Seit mehr als 30 Jahren lebte Alexander Miklosy in der Isarvorstadt und engagierte sich für alle Belange "seines" Stadtviertels. Foto: privat

Er galt als der "Bürgermeister der Isarvorstadt": Der Stadtteilpolitiker und Schwulen-Aktivist Alexander Miklosy ist am Mittwoch einem Krebsleiden erlegen.

Isarvorstadt - Er wollte 2020 eigentlich noch einmal antreten. Er hatte sich gut gefühlt, die Chemo hatte ordentlich angeschlagen.

Doch am Mittwoch ist Alexander Miklosy überraschend einem Krebsleiden erlegen. Miklosy (Rosa Liste) war 16 Jahre lang Chef des Bezirksausschusses Isarvorstadt-Ludwigsvorstadt.

Miklosys "Tod reißt eine schmerzhafte Lücke"

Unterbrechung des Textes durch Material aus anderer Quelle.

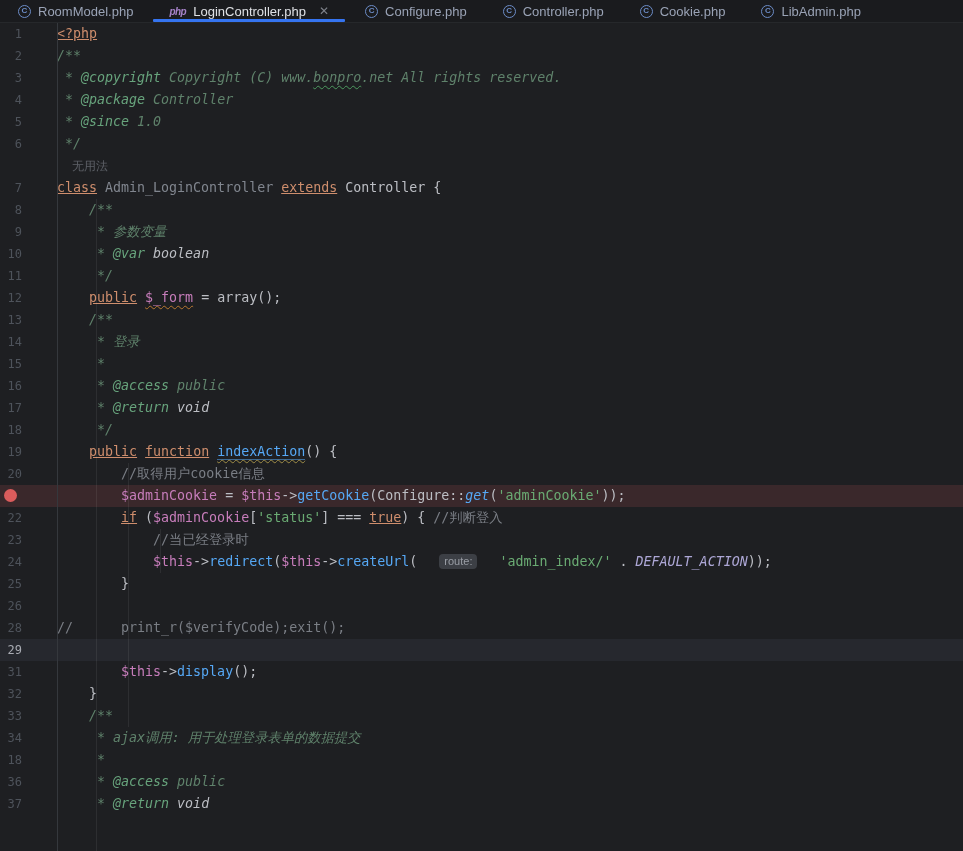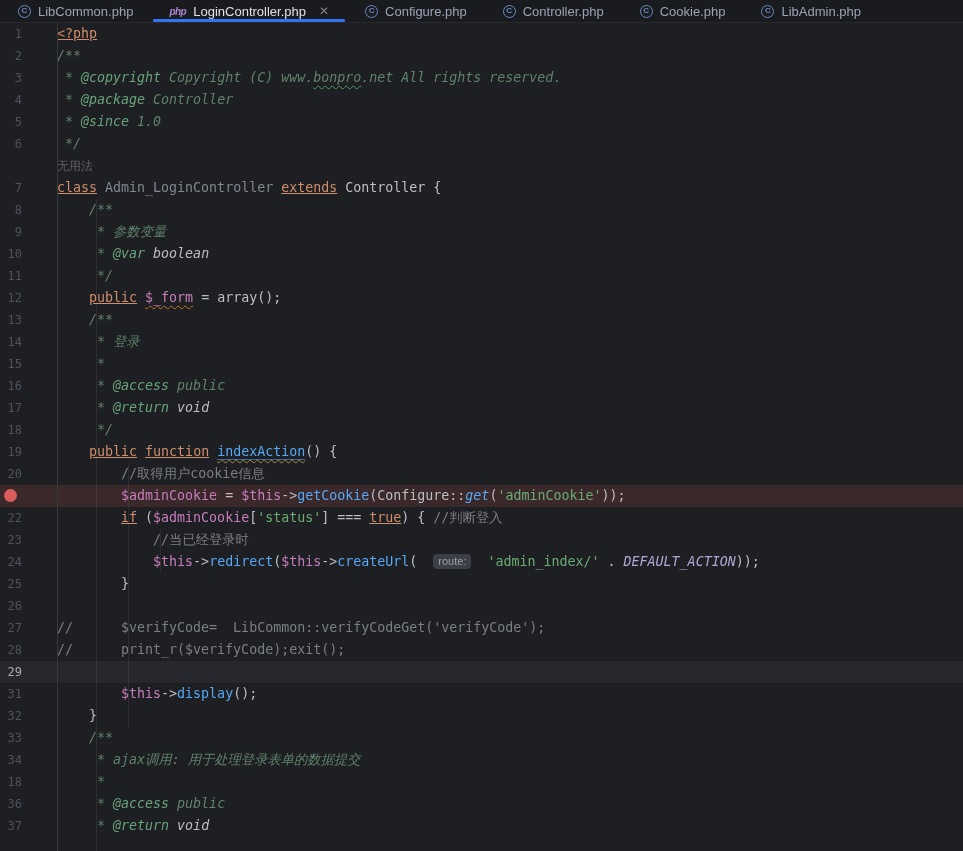"LibCommon.php" span { text: LibCommon.php -> RoomModel.php }
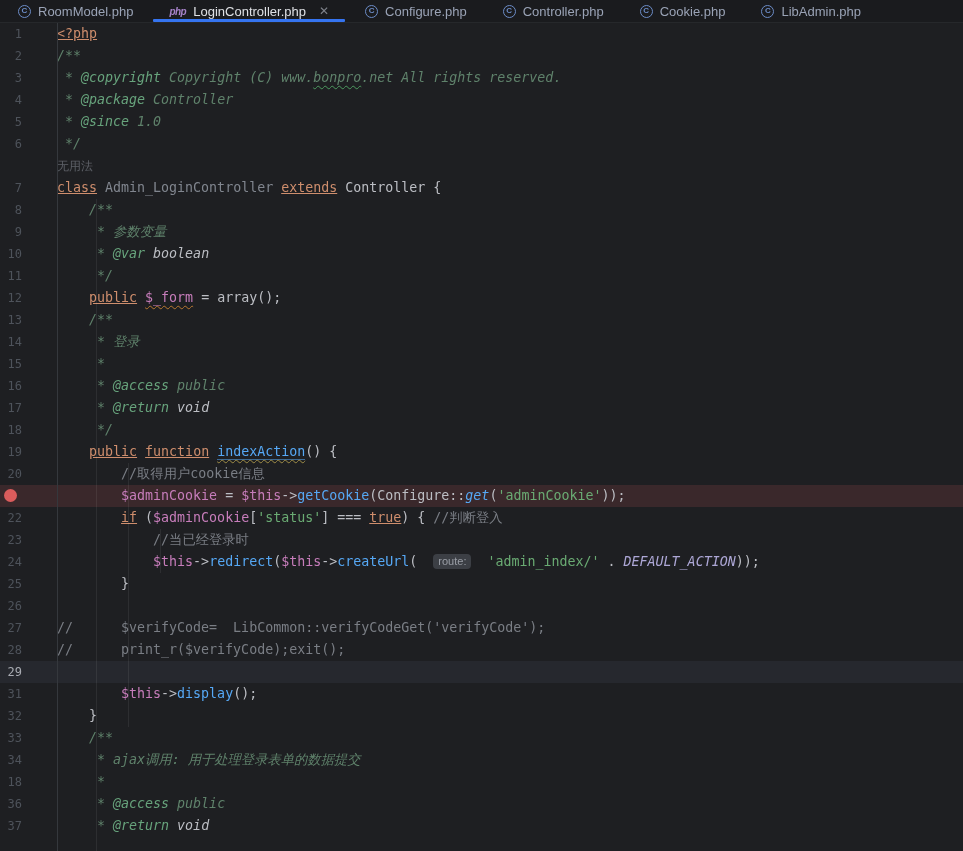"无用法" .inlay-hint { padding-left: none -> 15px }
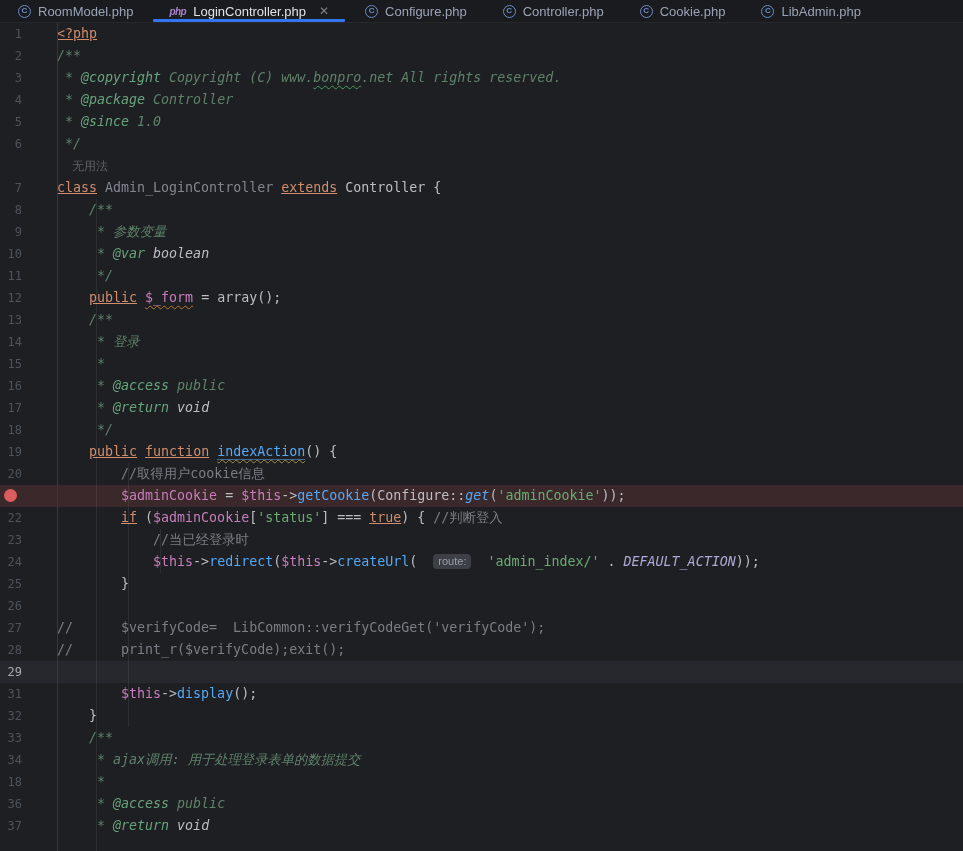"route:" .chip { margin: 0 8px -> 0 14px }
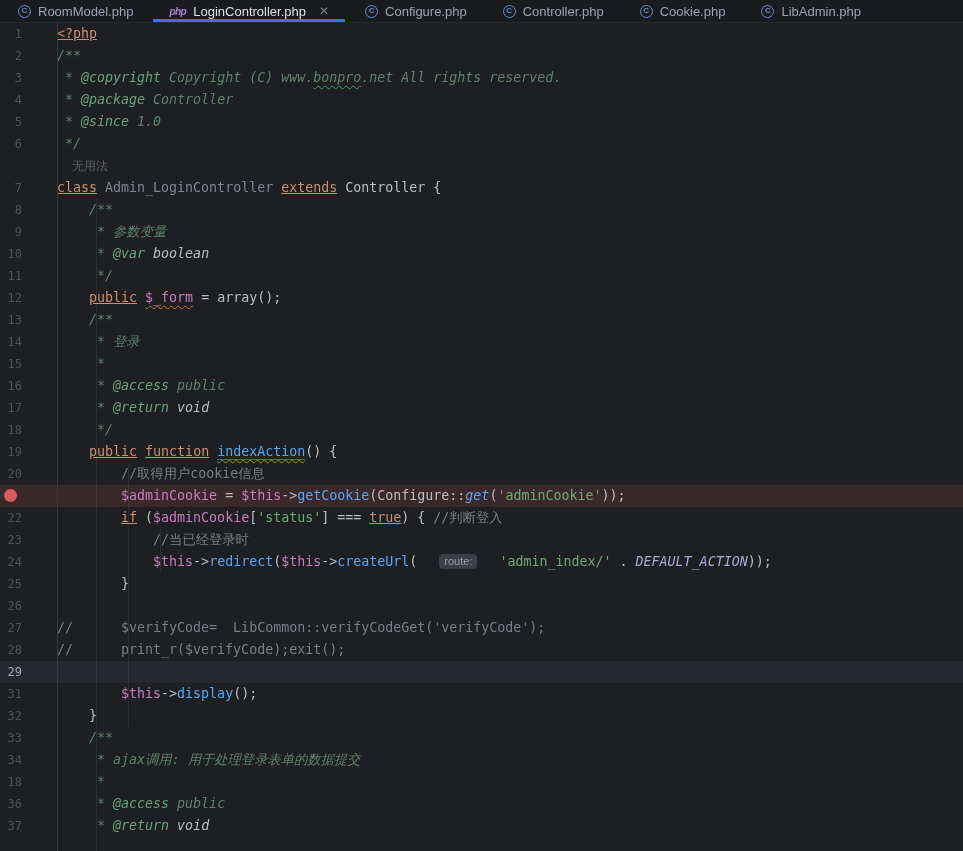"27" div.row { html: <div> <div> <span>27</span> </div> <div><span>// $verifyCode= LibCommon::verifyCodeGet('verifyCode');</span></div> </div> -> none }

In dieser Zeit hat er die Geschicke des Viertels maßgeblich mitgestaltet. Als Schwulen-Aktivist hat er sich zudem sehr für die Gleichberechtigung von Homosexuellen eingesetzt. Mit seiner ausgleichenden Art habe Miklosy es stets verstanden, politische und ideologische Gräben zuzuschütten, sagt Stadtrat Thomas Niederbühl (Rosa Liste). "Sein Tod reißt eine schmerzhafte Lücke." 

Alexander Miklosy wäre nächstes Jahr 70 Jahre alt geworden.